Is The Right To Bear Arms Absolute? Absolutely Not.



Absolutism (noun) 1. Any theory holding that values, principles, etc., are absolute and not relative, dependent, or changeable.                 --Random House Dictionary

Are the individual rights named in the United States Constitution absolute?  Not subject to any government regulation.  With no wiggle room.  No day light.  No retreat.  A right is always right, ironclad, inviolable and even sacred. Right?

National Rifle Association (NRA) Executive Vice President Wayne LaPierre is certainly an absolutist when it comes to the second amendment and gun ownership rights. Since the Newtown shootings and the ensuing nationwide push to enact new and strengthened gun control laws, the NRA has opposed, absolutely, any and all efforts to curb or regulate gun ownership rights in any way, shape or form. The NRA’s answer to every single gun control proposal, curbing the size of gun clips, strengthening background checks for gun show sales, or banning certain types of assault rifle…the response is always an unequivocal “NO!” And not just “NO!” but “NO, not ever!” and “NO, absolutely!”. 

So when in his Inaugural address, President Obama voiced his frustration at such absolutism, “We cannot mistake absolutism for principle, or substitute spectacle for politics, or treat name-calling as reasoned debate.”, well of course LaPierre had to immediately and indignantly respond. “Mr. President you might think calling us ‘absolutist’ is a clever way of name calling without using names, But if that is absolutist, then we are as absolutist as our founding fathers and the framers of our Constitution and we are proud of it.”

It must be great to be so absolute, so sure, so self-righteous and self assured in one’s views.  But taken to the extreme, well…maybe the NRA should advocate for the complete and full dismantling of every last gun control law in the United States, wipe them off the books.  If you are going to be absolute, then go all the way.

So why not let minors buy and own guns?  Or the mentally unstable: arm them to the teeth.  Felons—why should we curb their right to have a firearm over a little thing like a prison sentence?  No. Just erase every single restriction on the purchase and ownership of any and all arms.  ABSOLUTELY.

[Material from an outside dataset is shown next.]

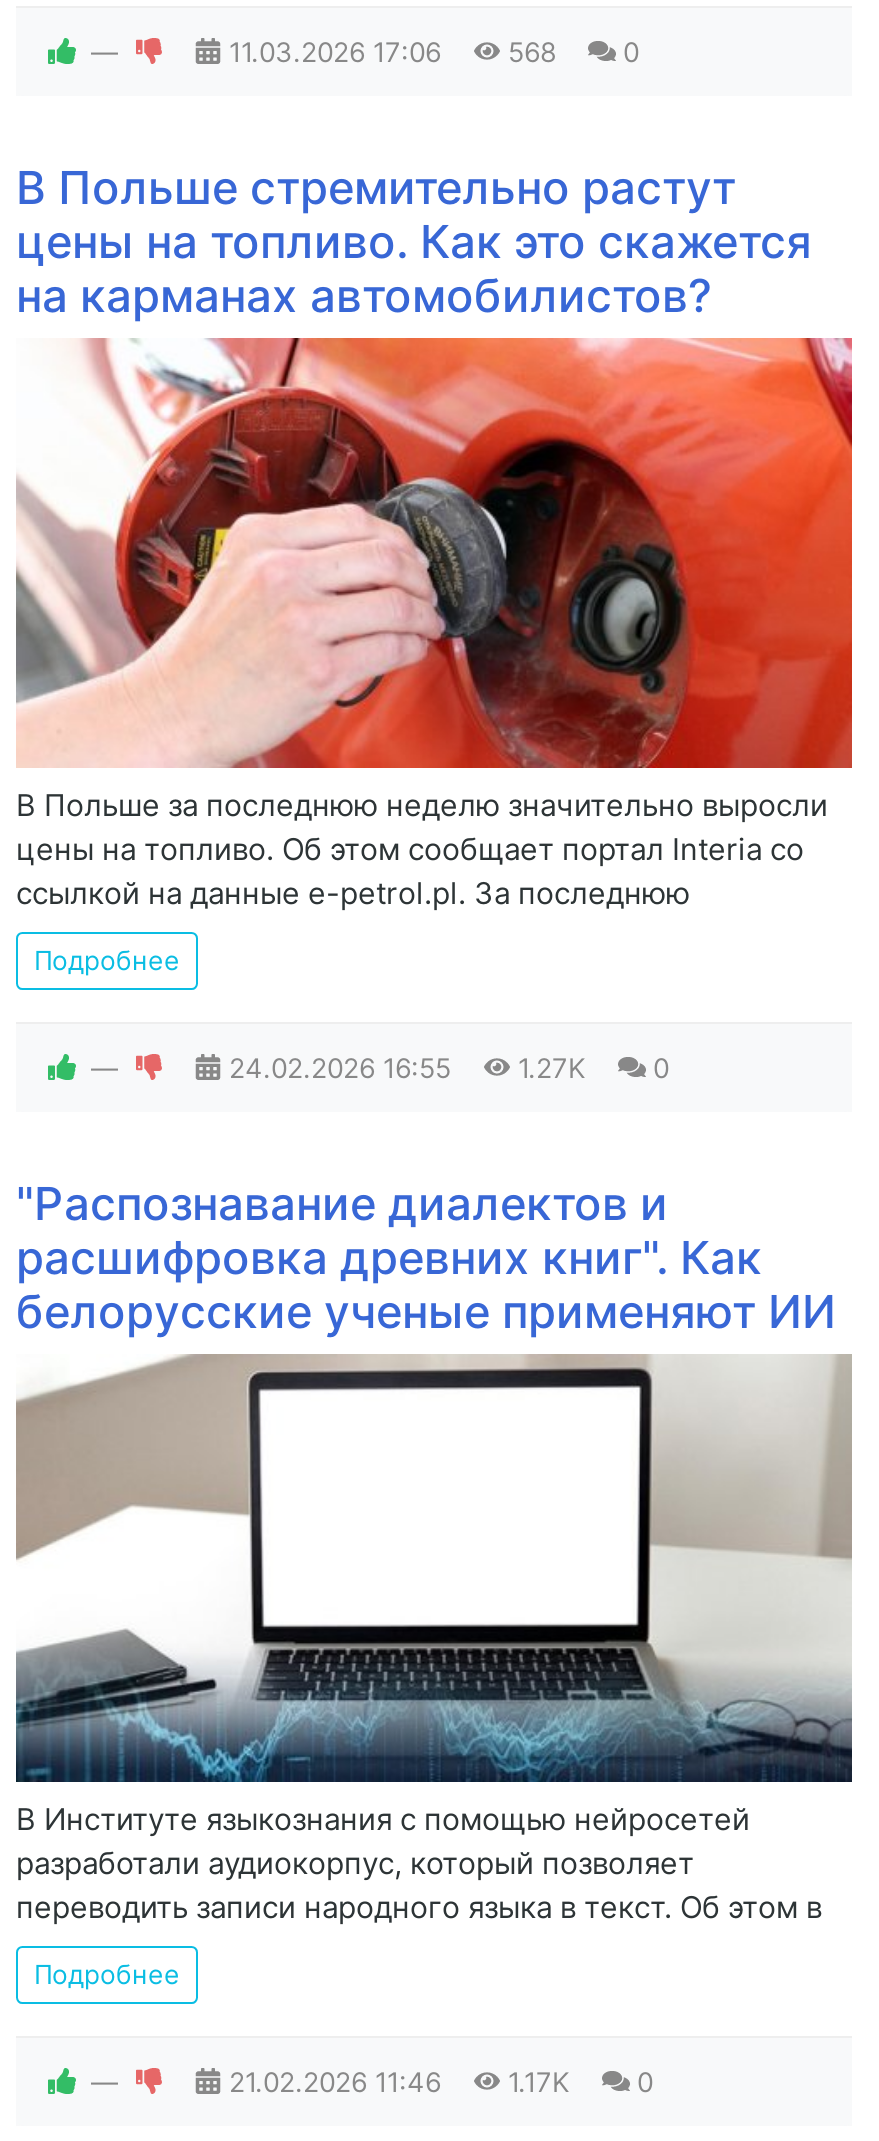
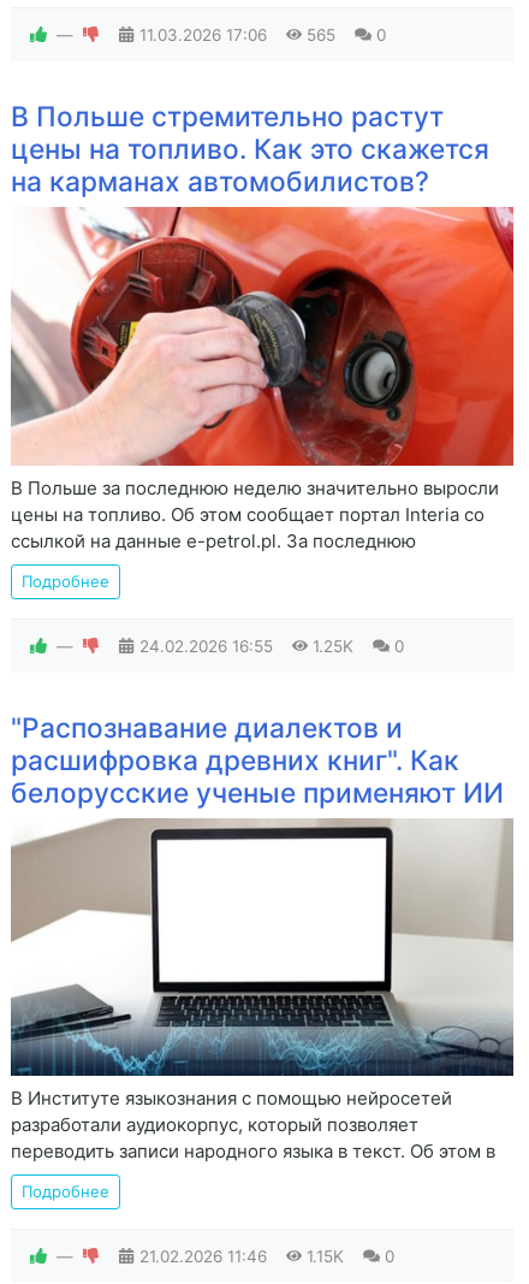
[229,35,556,67] 11.03.2026 17:06 568 -> [139,25,335,44] 11.03.2026 17:06 565
[229,1051,586,1083] 24.02.2026 16:55 1.27K -> [139,636,353,655] 24.02.2026 16:55 1.25K
[229,2065,570,2097] 21.02.2026 11:46 1.17K -> [139,1246,344,1265] 21.02.2026 11:46 1.15K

What is a tank but a very large gun mounted on a vehicle?  Sell ‘em at Wal-Mart, right? Grenades?  Just a very big bullet you can toss at a bad guy.  Shoulder mounted missile launchers? Just a really big portable gun and who wouldn’t want to hunt with that kind of firepower? Bambi would think twice about showing her face in the woods.

That’s the absurdity of being as absolute and dogmatic as the NRA is in its absolutist stand on the rights of gun owners. Rights are fundamental, absolutely. But rights are sometimes subject to government regulation when their exercise interferes with the rights and lives of others.

I have the right to free speech, but, as Supreme Court Justice Oliver Wendell Holmes Jr. famously said, that does not allow me to stand up and yell “FIRE” in a crowded movie theater.  I have the right to practice my religion but do not have the right to harm others in the practice of my faith.  I have the right to assemble and protest but not in the middle of Storrow Drive at rush hour. I have the right as a newspaper columnist to the freedom of the press but not to intentionally libel a fellow citizen in print.

As Supreme Court Justice Antonin Scalia wrote for the majority, in a 2008 decision affirming second amendment rights, “…the Second Amendment right is not unlimited. It is not a right to keep and carry any weapon whatsoever in any manner whatsoever and for whatever purpose…nothing in our opinion should be taken to cast doubt on long-standing prohibitions on the possession of firearms by felons and the mentally ill, or laws forbidding the carrying of firearms in sensitive places…or laws imposing conditions and qualifications on the commercial sale of arms.”

Add this to the truth, THE TRUTH, that not one of the proposed gun control laws seeks to take away the fundamental right of American citizens to bear arms, and the lie of the NRA’s absolutist protests are revealed.  Me thinks they doth protest way too much.

It is time for America to come together, debate civilly, and then enact new and reasonable laws regulating the sale and possession of firearms.  Is the Second Amendment right to bear arms absolutely right, all the time? 

Absolutely not.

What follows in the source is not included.